There’s No Place Like Home

Dorothy figure on a Christmas tree

It had become a habit, gazing across the plain. For hours she would stand willing her eyes to see what she most hoped to find, a figure running to her out of the prairie’s haze, that foolish little dog scampering at her side. Emily, always so driven by farm work and duty, had lost all sense of purpose.  The twister had swept it away along with the child. But time passes and the damage is set aright, at least the damage you can see. The farmhouse and the chicken coop stood repaired finer than new and for Em, almost by magic, because it had happened around her as she waited and watched the desolate landscape. If only she could change the things she had said. If only she had been mindful of what was truly important. Then Dorothy would still be filling the empty spaces with her laughter and this place, where Em had come as a bride and toiled away her youth, would still feel like home. Inspired by “The Wizard of Oz—Chapters 23 & 24”, by L. Frank Baum.

Thoughts of home collect like frost on the window panes this time of year. And though I try to keep my eyes focused on the here and now, the patterns and swirls of Decembers long past fill my vision, leaving me peering at the present through a veil of memories. Here shivers an angel in the nativity play clothed in a threadbare white gown and a prickly halo, breathing in the aromas of popcorn and cedar.

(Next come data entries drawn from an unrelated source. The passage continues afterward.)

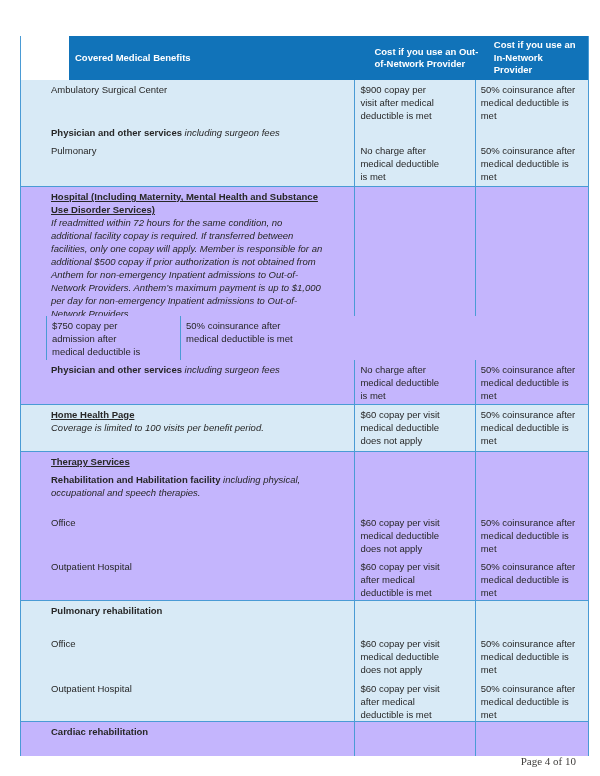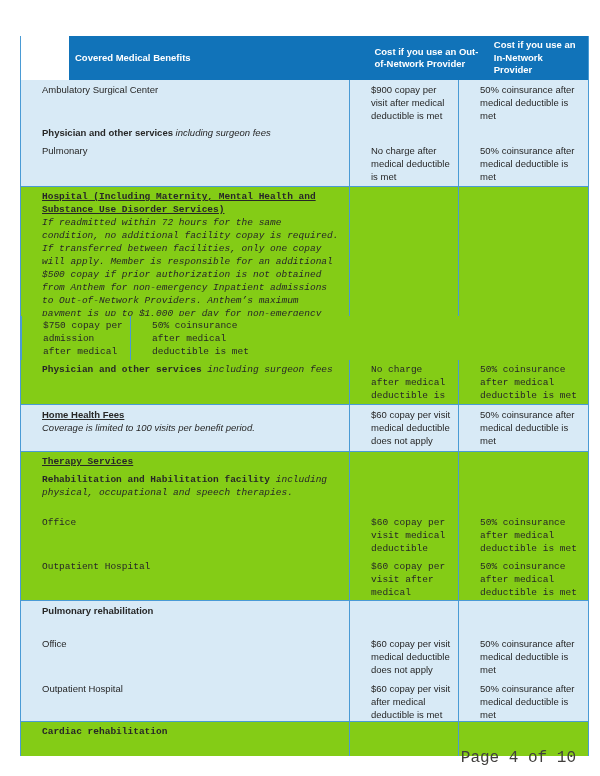--- a/index.html
+++ b/index.html
@@ -51,8 +51,9 @@
   .row{display:flex;overflow:hidden;}
   .cell{
     box-sizing:border-box;
-    padding:3px 5px 0 21px;
+    padding:3px 5px 0 5px;
     overflow:hidden;
+    margin-left:25px;
   }
   .cell.c1{width:328px;}
   .cell.c2{width:109px;border-left:1px solid var(--border);}

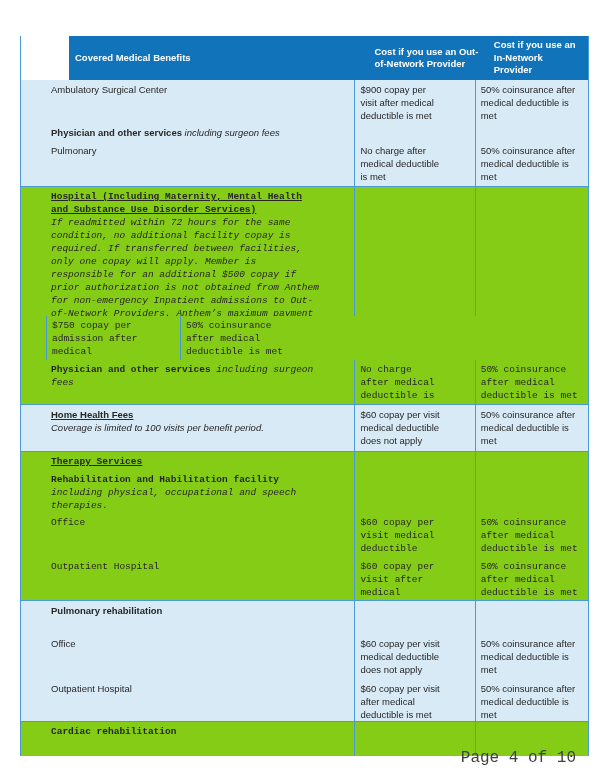--- a/index.html
+++ b/index.html
@@ -45,7 +45,7 @@
   .th.col3{width:130px;}
   .section{display:block;}
   .section.blue{background:var(--row-blue);}
-  .section.white{background:#84cc16;font-family:Liberation Mono, monospace;}
+  .section.white{background:#c4b5fd;}
   .section{border-top:1px solid var(--border);}
   .section:first-of-type{border-top:none;}
   .row{display:flex;overflow:hidden;}

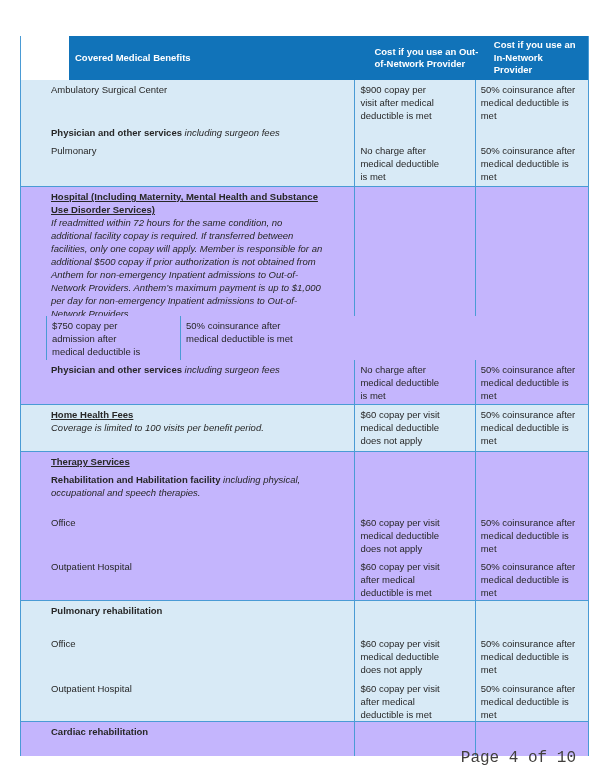--- a/index.html
+++ b/index.html
@@ -125,7 +125,7 @@
       <div class="section blue">
         <div class="row" style="height: 46px;">
           <div class="cell c1">
-            <div class="seg-b seg-u seg-block">Home Health Fees</div>
+            <div class="seg-b seg-u seg-block">Home Health Page</div>
             <div class="seg-i seg-block">Coverage is limited to 100 visits per benefit period.</div>
           </div>
           <div class="cell c2">$60 copay per visit medical deductible does not apply</div>

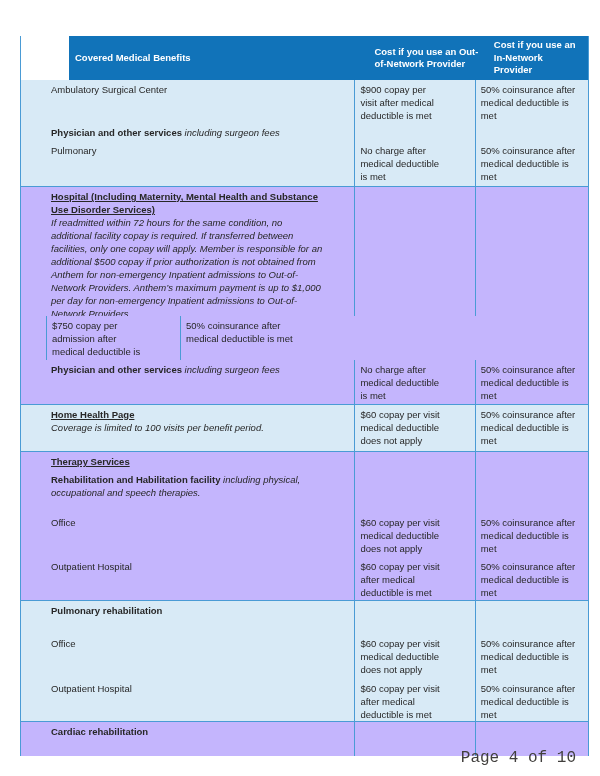--- a/index.html
+++ b/index.html
@@ -65,8 +65,8 @@
   .page-footer{
     position:absolute;
     right:24px;bottom:9px;
-    font-family:Liberation Mono, monospace;
-    font-size:16px;
+    font-family:Liberation Serif, serif;
+    font-size:11px;
     color:var(--footer-text);
   }
 </style>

There lingers an adolescent staring into the velvety darkness of a too silent night, the Christmas tree and her face reflected on the cold glass. Up in the corner a teenager smooths her party dress as she waits for the current love of her life. Near the sill a young mother kneels amid a pile of crumpled paper, smashed bows and two giggling boys. And everywhere the faces of loved ones, smiling or stern, appear briefly in the rime before the warmth of my breath melts them away.

The holidays for me, as for many, are bittersweet. Each year I find myself struggling to reconcile the memories that comfort me with those that still cause me pain. How is it, I wonder, that I repeatedly come to the same conflicted state, wanting to dive into the festivities with both feet, but afraid of what such an immersion might mean. And as I fret about dipping my toe in the seasonal tide, a great wave of melancholy washes over me, leaving me struggling to stay afloat and I suspect that the recollections I cling to for salvation are the same remembrances that are pulling me down. As counterintuitive as it may seem, I sense now is the moment to let them go. For in my desire to recreate home in the image of my past experiences, I fail to appreciate the home that is already here. How lucky that this year a simple moment of shared joy reminded me of the beauty of the place where I am.Pumpkin pie

There comes that time at Thanksgiving dinner when the plates are empty and the cutlery lays silent and those gathered at the table bask in that pause before dessert. Into this quiet I reminisced about my mother’s dinners and admitted that next to her gold standard of holiday meals mine felt a little like pyrite. My family offered me assurances about my cooking and the meal we had just enjoyed, even though I wondered if the words reflected their love and kindness more than the quality of the food. It seemed the perfect moment for dessert and my son presented his three-year-old daughter with her first ever slice of pumpkin pie. To say she was transported by the experience would not be an overstatement. She squealed with her first bite and relished each bite after with an enthusiasm that delighted the rest of us. See, my children told me, here is someone who will remember her grandmother’s dinners as being the ultimate of holiday dining.

So this Christmas when the memories, good and bad, started flooding back, I tried to welcome them, but not let them dictate my expectations for the season. Just as Dorothy will return to a new farmhouse and Auntie Em will welcome back a child made new by her experiences, we have to honor what was, but embrace what is. As the movie-Dorothy reminds us, “There’s no place like home.” For home never exists in the past, but always in the present. It is that place you cannot map for it resides in the heart and though it might spend years in close association with one set of walls, or one kind of holiday, it is sure to travel, to migrate, to change in ways we cannot imagine, but its appearance will surprise us when we least expect it and we will find that home is always waiting right where we are.

Wishing you blessings and joy in the coming New Year!